Version comparison data.
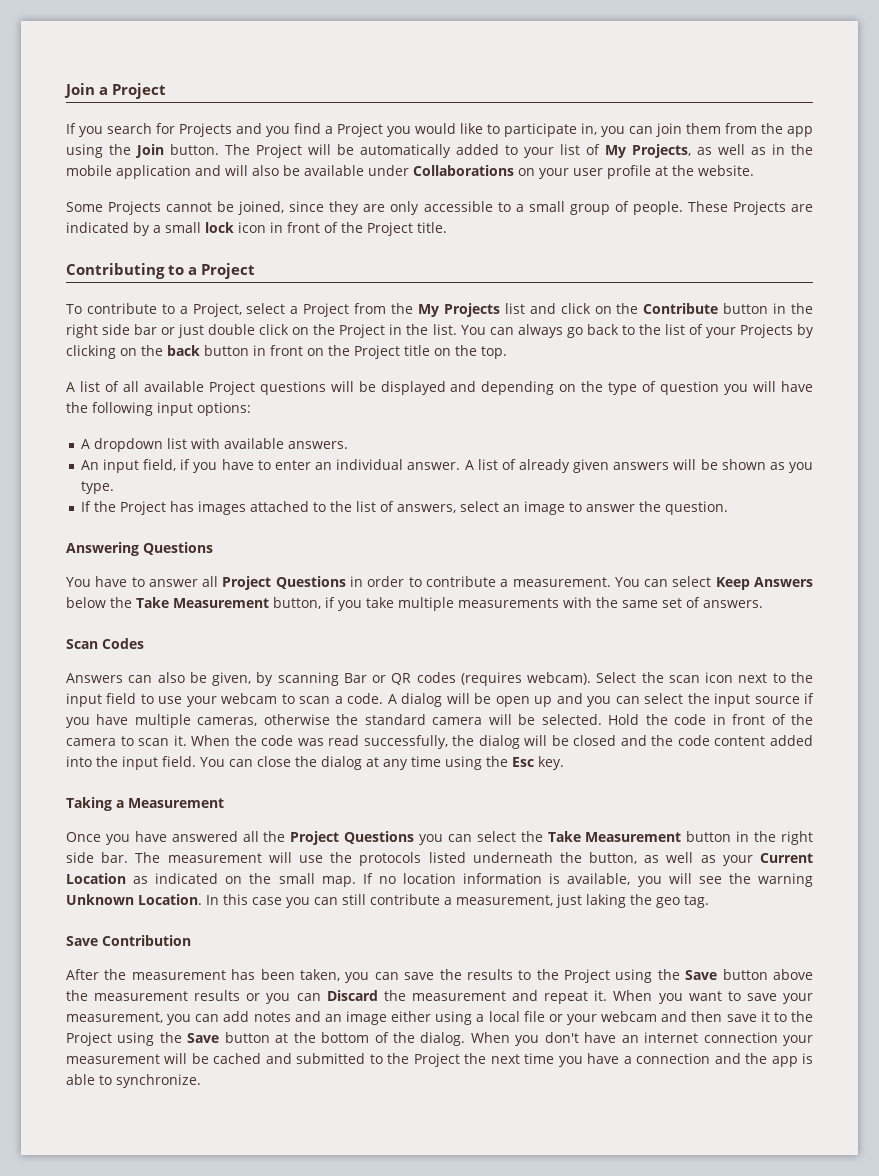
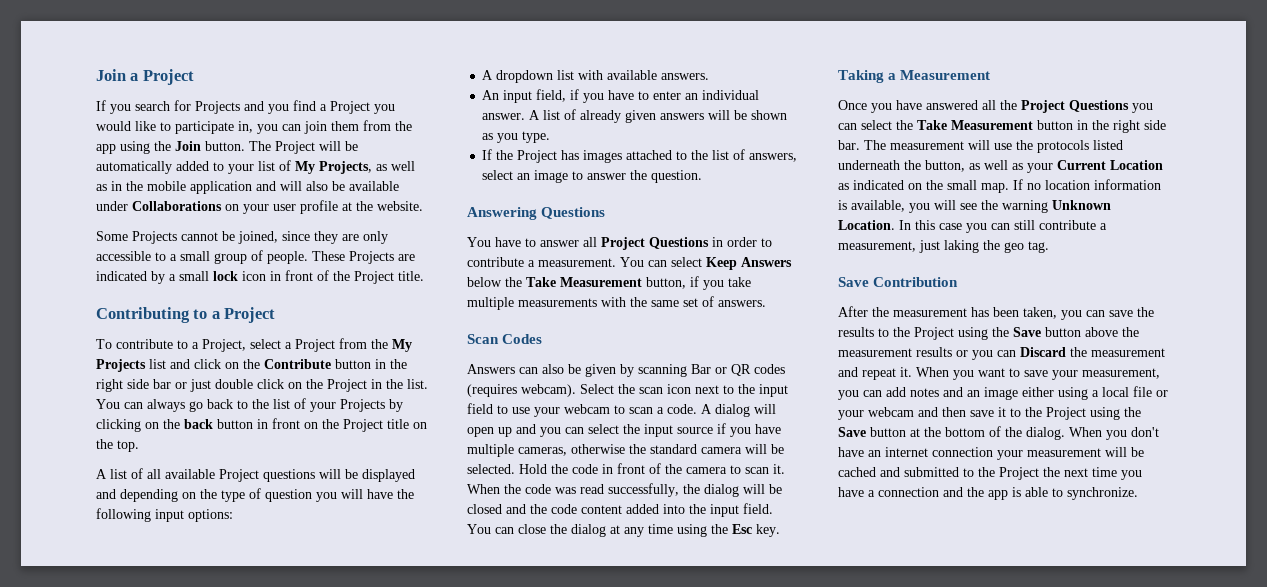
- Answers can also be given, by scanning Bar or QR codes (requires webcam).
+ Answers can also be given by scanning Bar or QR codes (requires webcam).
- A dialog will be open up and you can select the input source if you have multiple cameras, otherwise the standard camera will be selected.
+ A dialog will open up and you can select the input source if you have multiple cameras, otherwise the standard camera will be selected.

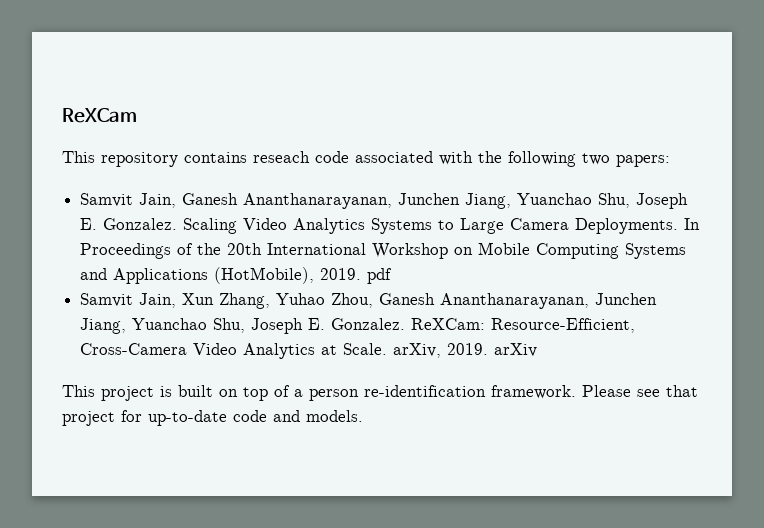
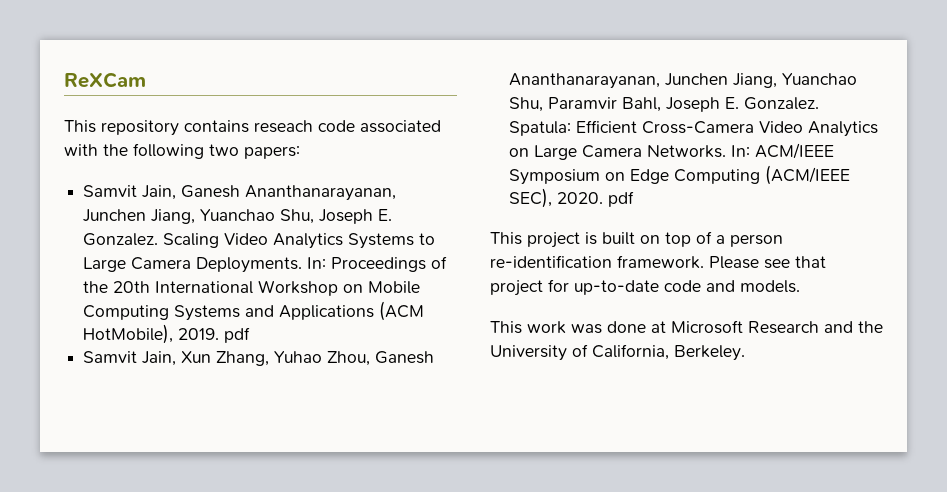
- In Proceedings of the 20th International Workshop on Mobile Computing Systems and Applications (HotMobile), 2019. pdf
+ In: Proceedings of the 20th International Workshop on Mobile Computing Systems and Applications (ACM HotMobile), 2019. pdf
- Samvit Jain, Xun Zhang, Yuhao Zhou, Ganesh Ananthanarayanan, Junchen Jiang, Yuanchao Shu, Joseph E. Gonzalez. ReXCam: Resource-Efficient, Cross-Camera Video Analytics at Scale. arXiv, 2019. arXiv
+ Samvit Jain, Xun Zhang, Yuhao Zhou, Ganesh Ananthanarayanan, Junchen Jiang, Yuanchao Shu, Paramvir Bahl, Joseph E. Gonzalez. Spatula: Efficient Cross-Camera Video Analytics on Large Camera Networks. In: ACM/IEEE Symposium on Edge Computing (ACM/IEEE SEC), 2020. pdf
+ This work was done at Microsoft Research and the University of California, Berkeley.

WORK ORDER.
Write out all the entries again, word for word, and print no images.

RESPONSE AREA.
- Answers can also be given, by scanning Bar or QR codes (requires webcam).
+ Answers can also be given by scanning Bar or QR codes (requires webcam).
- A dialog will be open up and you can select the input source if you have multiple cameras, otherwise the standard camera will be selected.
+ A dialog will open up and you can select the input source if you have multiple cameras, otherwise the standard camera will be selected.

- In Proceedings of the 20th International Workshop on Mobile Computing Systems and Applications (HotMobile), 2019. pdf
+ In: Proceedings of the 20th International Workshop on Mobile Computing Systems and Applications (ACM HotMobile), 2019. pdf
- Samvit Jain, Xun Zhang, Yuhao Zhou, Ganesh Ananthanarayanan, Junchen Jiang, Yuanchao Shu, Joseph E. Gonzalez. ReXCam: Resource-Efficient, Cross-Camera Video Analytics at Scale. arXiv, 2019. arXiv
+ Samvit Jain, Xun Zhang, Yuhao Zhou, Ganesh Ananthanarayanan, Junchen Jiang, Yuanchao Shu, Paramvir Bahl, Joseph E. Gonzalez. Spatula: Efficient Cross-Camera Video Analytics on Large Camera Networks. In: ACM/IEEE Symposium on Edge Computing (ACM/IEEE SEC), 2020. pdf
+ This work was done at Microsoft Research and the University of California, Berkeley.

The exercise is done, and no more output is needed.